– А что с ей делать? Кинул в багасник, а по дорога взял, да и выбросил в мюль[18] на хрен. Бабёха узнала, сум подняла: зверь дикая, кричит, я думала, ты её до веретинара повезёшь, а ты!.. Идь и похоронь!.. Ага, из мюля падаль доставать – та ещё мяука!..
И Кока сочувствовал попеременно и больной белочке, и страдалице-болонке, и неутешной хозяйке, и бедному Барану и сам, в свою очередь, захлёбываясь от нетерпения, рассказал, что у них на улице в Тбилиси жила громадная крыса, которая охотилась на кошек: каждый день находили их растерзанные тушки, и говорят, она даже загрызла младенца в люльке. И вообще, крысы очень умны и вполне поддаются дрессировке, их можно запросто использовать для ловли мышей…
Лясик, готовя чай, с любовью расставлял на столе сервизные чашки, укладывал полотняные салфетки от BVLGАRI (из одноимённого бутика), наполнял вазочку джемом.
– Братья и сёстры! Прошу! Что хотите послушать?
Кока, изнемогая от благожелательности, чесался всё активнее – взбудораженная кровь проникала во все тупички и капиллярчики, ворошила тело изнутри. Движения, истомно-притягательные, доставляли радость. Кожа зудела, и никакой чёс не мог успокоить этот приятный зуд. Неприятности, что висели над Кокой, улетучились. Будущее стало бесконечно спокойным. Прошлое не имело значения, а настоящее было золотым счастьем, переполняло снисходительной любовью ко всему сущему, несмотря на то, что приходилось часто бегать в туалет: его выворачивало наизнанку, но даже это казалось важным и нужным.

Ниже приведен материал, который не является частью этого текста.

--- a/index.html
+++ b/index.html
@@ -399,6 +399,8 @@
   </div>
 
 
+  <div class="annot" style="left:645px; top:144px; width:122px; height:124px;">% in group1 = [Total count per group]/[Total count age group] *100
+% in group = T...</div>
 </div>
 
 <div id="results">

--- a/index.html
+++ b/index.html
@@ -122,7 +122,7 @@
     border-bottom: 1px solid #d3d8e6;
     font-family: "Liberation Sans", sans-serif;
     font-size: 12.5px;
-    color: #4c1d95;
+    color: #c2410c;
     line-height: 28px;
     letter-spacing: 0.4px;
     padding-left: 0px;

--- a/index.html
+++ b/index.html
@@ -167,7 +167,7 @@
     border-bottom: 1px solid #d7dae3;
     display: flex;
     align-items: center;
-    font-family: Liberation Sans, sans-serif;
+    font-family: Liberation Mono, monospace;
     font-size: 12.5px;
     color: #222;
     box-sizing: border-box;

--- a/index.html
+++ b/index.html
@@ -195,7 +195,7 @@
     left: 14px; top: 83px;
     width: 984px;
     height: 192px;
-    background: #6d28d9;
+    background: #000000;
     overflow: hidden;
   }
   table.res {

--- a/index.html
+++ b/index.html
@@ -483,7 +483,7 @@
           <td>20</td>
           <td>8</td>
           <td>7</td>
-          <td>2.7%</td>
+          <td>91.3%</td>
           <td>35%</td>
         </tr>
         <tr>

Лясик с Бараном затеяли играть на диване в шахматы. Но глаза игроков временами закатывались, фигуры смахивались на пол. Баран забыл, как ходит конь. Наконец, доска грохнулась на пол. Однако даже поиск фигур был интересен: смотри, куда она закатилась! А королева в углу стоит, стойкая! Пешки-плешки, кони-пони-макагони! И мы молодцы, всё нашли, ничего не потеряли! Ну-ка, пересчитаем! Все тут. Можем и позицию восстановить, я всё помню, всё под контролем, всё под силу, всё путем! А хочешь, в домино порежемся?

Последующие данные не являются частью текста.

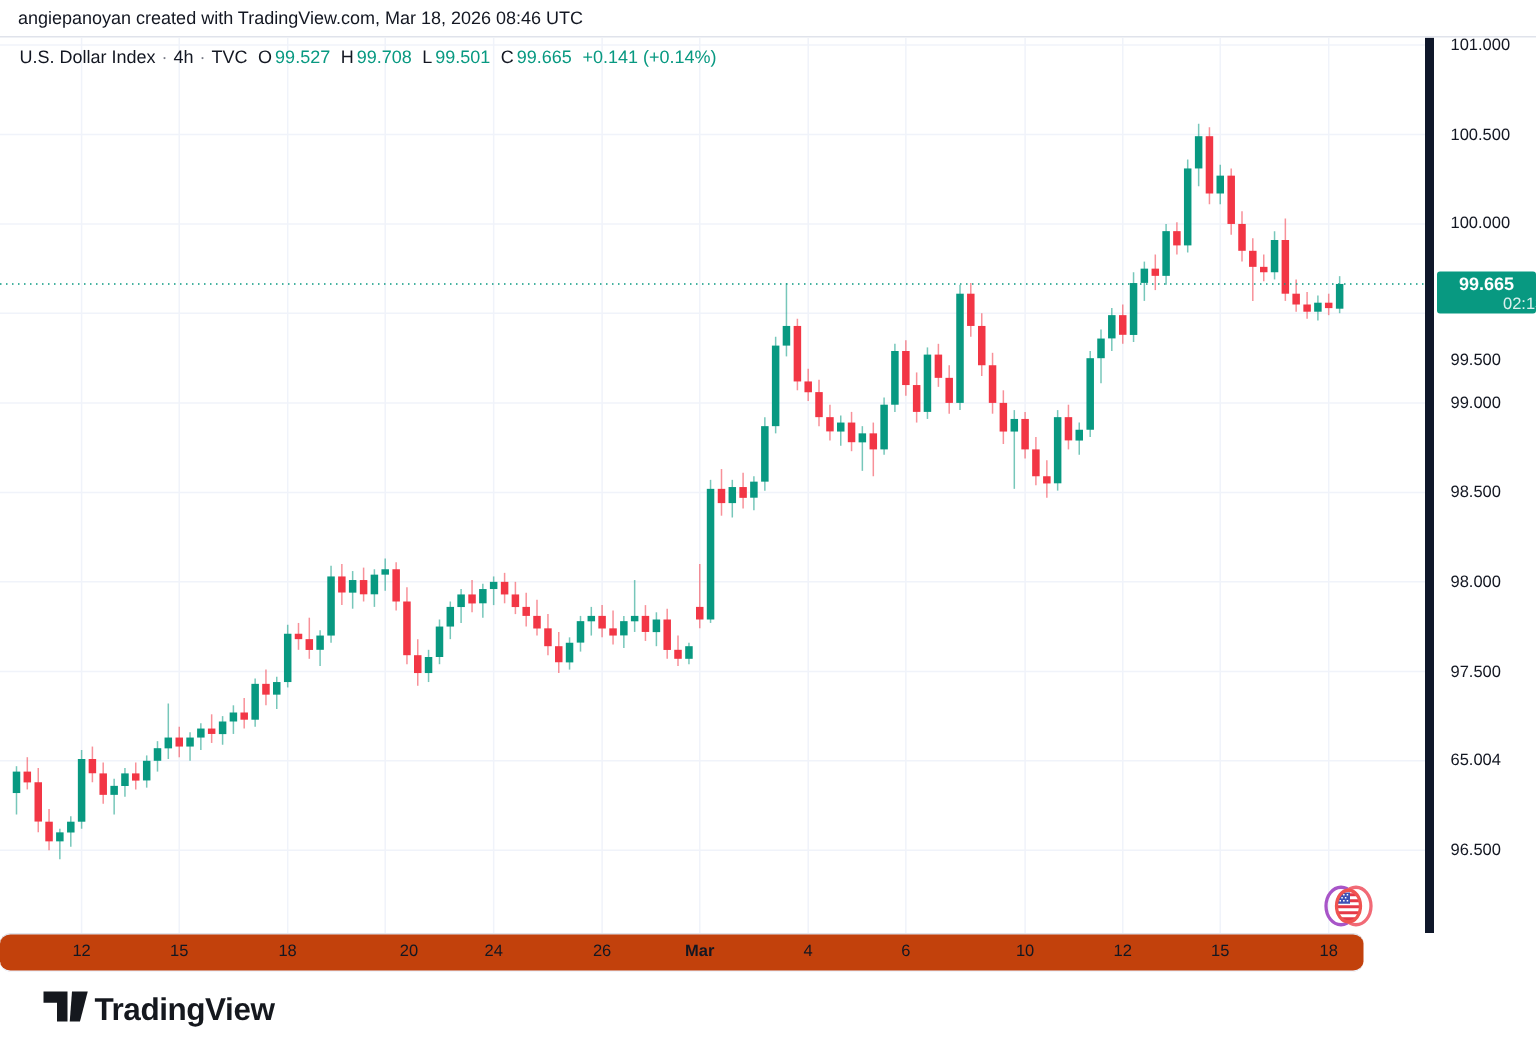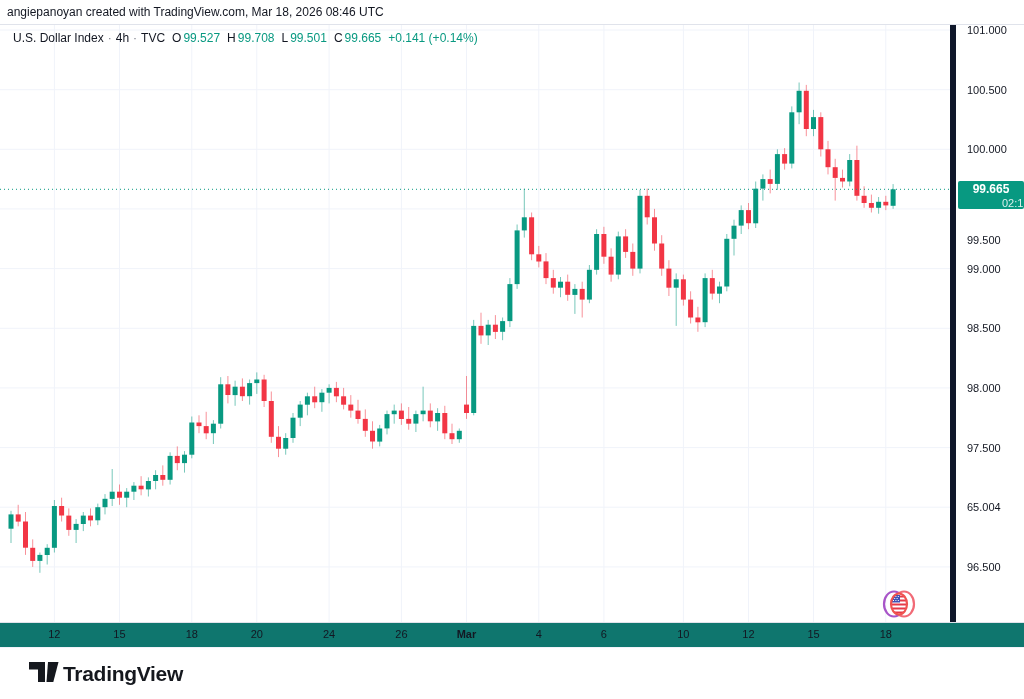--- a/index.html
+++ b/index.html
@@ -6,7 +6,7 @@
   .stage{position:relative;width:1024px;height:699px;background:#fff;overflow:hidden;
          font-family:"Liberation Sans",sans-serif;color:#131722;}
   .attribution{position:absolute;left:0;top:0;width:1024px;height:25px;line-height:25px;
-               padding-left:7px;font-size:12px;color:#131722;border-bottom:1px solid #e0e3eb;
+               padding-left:12px;font-size:12px;color:#131722;border-bottom:1px solid #e0e3eb;
                box-sizing:border-box;background:#fff;z-index:5;}
   .chart-area{position:absolute;left:0;top:25px;width:950px;height:597px;}
   #chart-svg{position:absolute;left:0;top:0;}

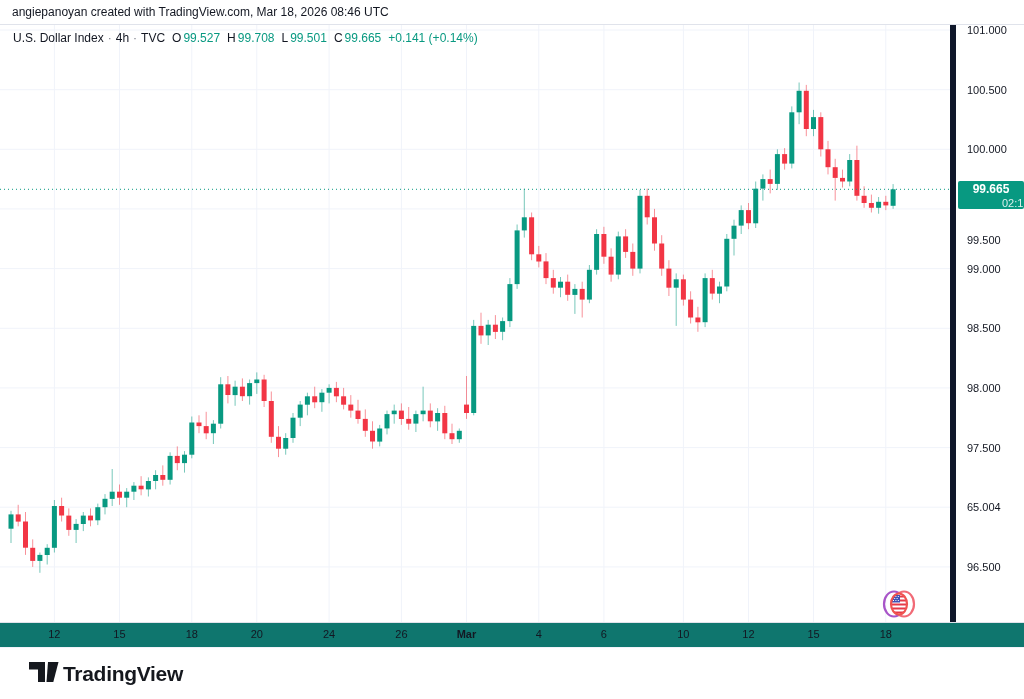--- a/index.html
+++ b/index.html
@@ -24,9 +24,9 @@
                    border-radius:2px;z-index:7;text-align:center;color:#fff;}
   .price-label-box .p{font-size:12px;font-weight:bold;line-height:15px;margin-top:1px;}
   .price-label-box .cd{font-size:11px;line-height:12px;color:rgba(255,255,255,0.85);padding-left:44px;}
-  .time-axis{position:absolute;left:0;top:622px;width:1024px;height:26px;
+  .time-axis{position:absolute;left:0;top:622px;width:909px;height:26px;
              border-top:1px solid #e0e3eb;border-bottom:1px solid #f0f3fa;box-sizing:border-box;
-             background:#0f766e;z-index:5;}
+             background:#c2410c;z-index:5;border-radius:7px;}
   .ttick{position:absolute;top:5px;width:44px;margin-left:-22px;text-align:center;
          font-size:11px;color:#131722;}
   .ttick.bold{font-weight:bold;}

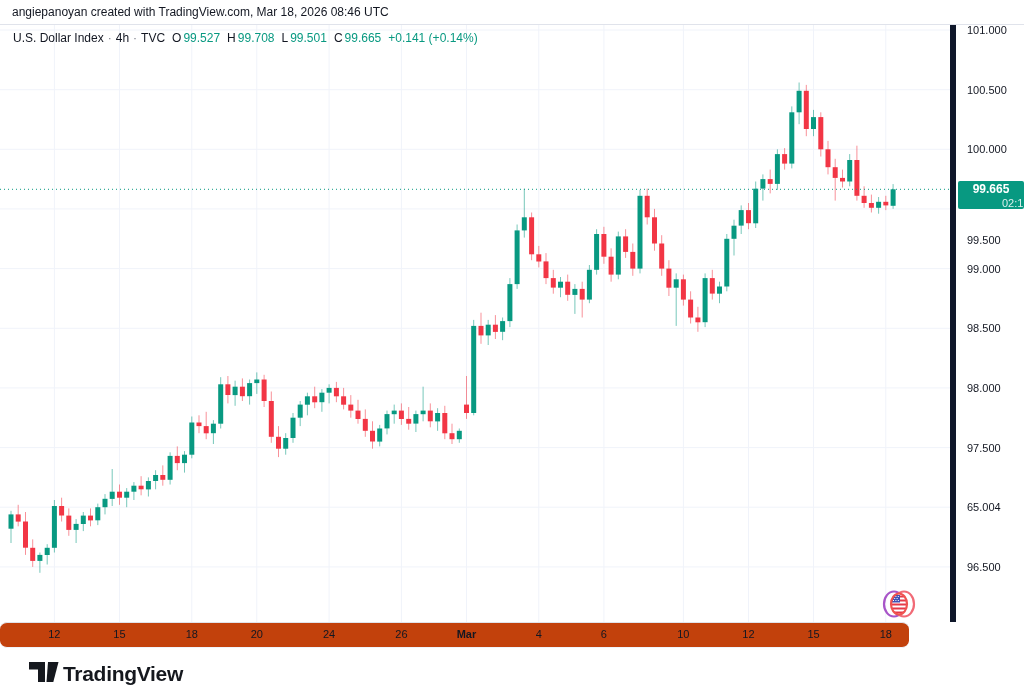--- a/index.html
+++ b/index.html
@@ -380,7 +380,7 @@
         <div class="ttick" style="left: 54.38px;">12</div>
         <div class="ttick" style="left: 119.45px;">15</div>
         <div class="ttick" style="left: 191.75px;">18</div>
-        <div class="ttick" style="left: 256.82px;">20</div>
+        <div class="ttick" style="left: 256.82px; text-align: right;">20</div>
         <div class="ttick" style="left: 329.12px;">24</div>
         <div class="ttick" style="left: 401.42px;">26</div>
         <div class="ttick bold" style="left: 466.49px;">Mar</div>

Вдруг раздался настойчивый звонок и стук в дверь.
Лясик пальцем приказал молчать, на цыпочках подкрался к двери, выглянул в глазок. Кока тоже подобрался к глазку. На площадке – тип в фуражке. Но не полиция. Это главное. Почтальон, видно. Ничего опасного.
– Hallo? – спросил Лясик через дверь.
– Ben jij mijnheer Schi-ro-kich?.. Wla-di-slaw?[19] – спросил по-голландски фуражечник казённым голосом.
– Ja, en wat?[20]
Тип в глазке отдулся после сложной фамилии и, ворочая на весу папкой, щёлкая замочками и доставая бумагу, важно сказал:
– Ik heb een melding voor je[21].
То ли от оптики глазка, то ли от матери-природы, но лицо курьера было странно вытянутым и занимало как будто две трети тела, скрытого под чёрным форменным плащом до пола. На руках – перчатки.
– Waar? Wat? Waarom?[22] – нервно спросил Лясик.
Фуражечник издали показал лист с гербом, так, чтобы можно было разглядеть крупно и жирно напечатанные имя и фамилию Лясика.
– Je moet daar vandaag zijn, je wordt verwacht, – настаивал фуражечник, и, задрав рукав, посмотрел на блеснувшие большие часы. – Dus, wees er om 19:00 uur![23]
Лясик, переминаясь, расчёсывая грудь, строго ответил в том плане, что он вовсе не Владислав Широких, а его двоюродный брат, Владислава нету дома, уехал в Америку:
– Бросьте вашу бумажку в почтовый ящик – и дело с концом!
С тихими, сквозь зубы, угрозами курьер пнул ногой дверь, потом защёлкнул папку и начал спускаться, неся лист в отставленной руке то ли с брезгливостью, то ли с опаской. Спина сутула, даже как будто горбата. А из-под плаща виднелись лакированные задники допотопных сапог.